Reputation: 41
trying to convert this example
Some Nice Article on amazon https://www.amazon.de/gp/product/ADKLHJADK/ref=as_li_ss_tl?ie=UTF8&pd_rd_i=B01J7LLL9Q&pd_rd_r=a8c7bb4b-49da-11e8-ad28-014ae5dc2f42&pd_rd_w=9QOk2&pd_rd_wg=zc1s7&pf_rd_m=A3JWKAKR8XB7XF&pf_rd_s=&pf_rd_r=VF3C7MDNZ741H8S13AYV&pf_rd_t=36701&pf_rd_p=1c175abe-9bc7-490b-bbe1-2caf7e752c98&pf_rd_i=desktop&linkCode=ll1
to this
https://www.amazon.de/gp/product/YXZ91ALI91/
what is the correct or best way to handle this in java with regex? because my option looks really dirty...

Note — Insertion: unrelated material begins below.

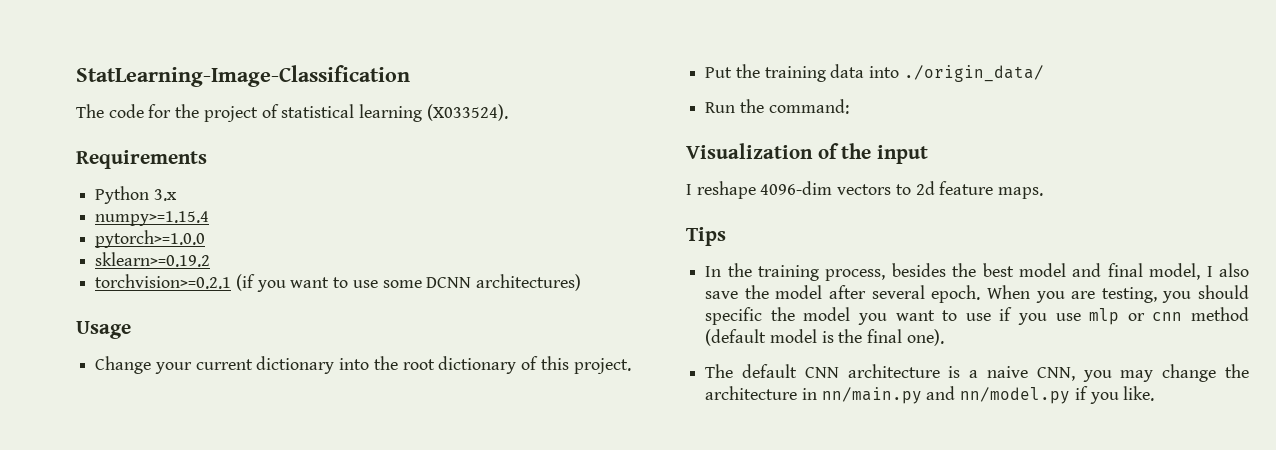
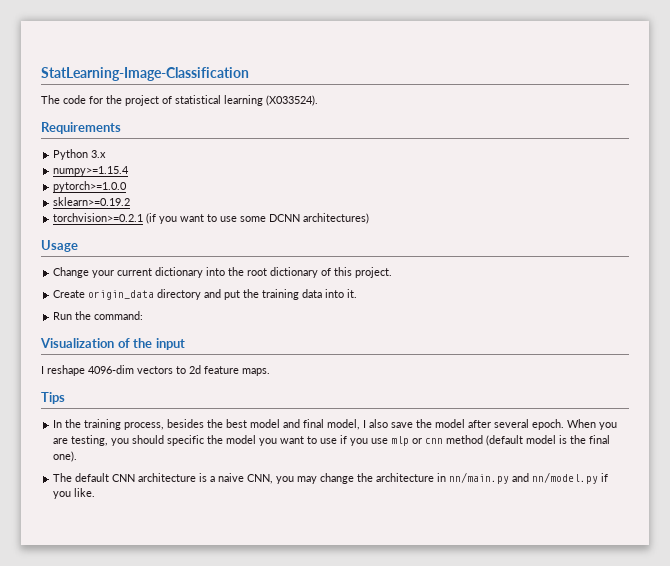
[705,67,733,78] Put -> [53,289,241,300] Create origin_data directory and put
[903,65,1044,82] ./origin_data/ -> [347,289,358,298] it.

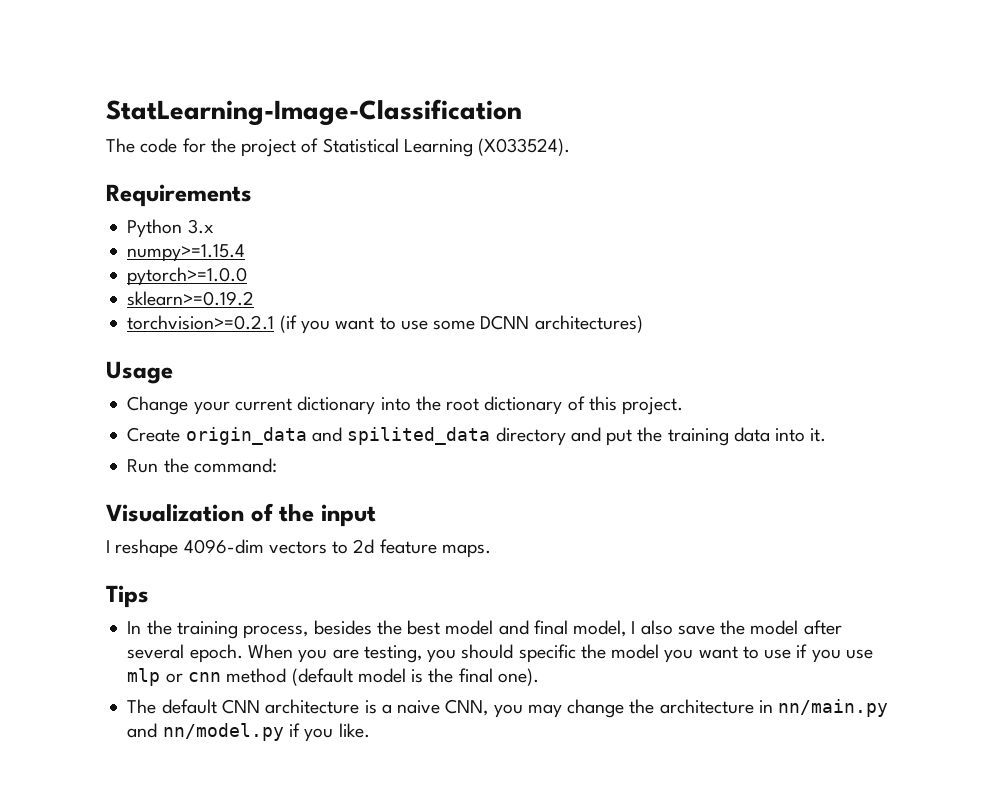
[175,95,263,106] statistical learning -> [322,138,473,157] Statistical Learning
(155, 295) none -> [311,427,491,445] and spilited_data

https://www.amazon.de/gp/product/[A-Za-z0-9][A-Za-z0-9][A-Za-z0-9][A-Za-z0-9][A-Za-z0-9][A-Za-z0-9][A-Za-z0-9][A-Za-z0-9][A-Za-z0-9][A-Za-z0-9]/
Working Solution for getting a amazon link out:
First Part till | is for every desktop copy and paste and everything after is for when you copy with the share button of the mobile app.
https://www.amazon.de/gp/product/[^/]+/?|https://www.amazon.de/dp/[^/]+/
Upvotes: 1
Views: 65
Reputation: 2210
One line solution :
String result = myStrValue.replaceAll('.*(https://www\.amazon\.de/gp/product/\w+/).*', '$1');
.
\w+ means at least one word character: [a-zA-Z_0-9]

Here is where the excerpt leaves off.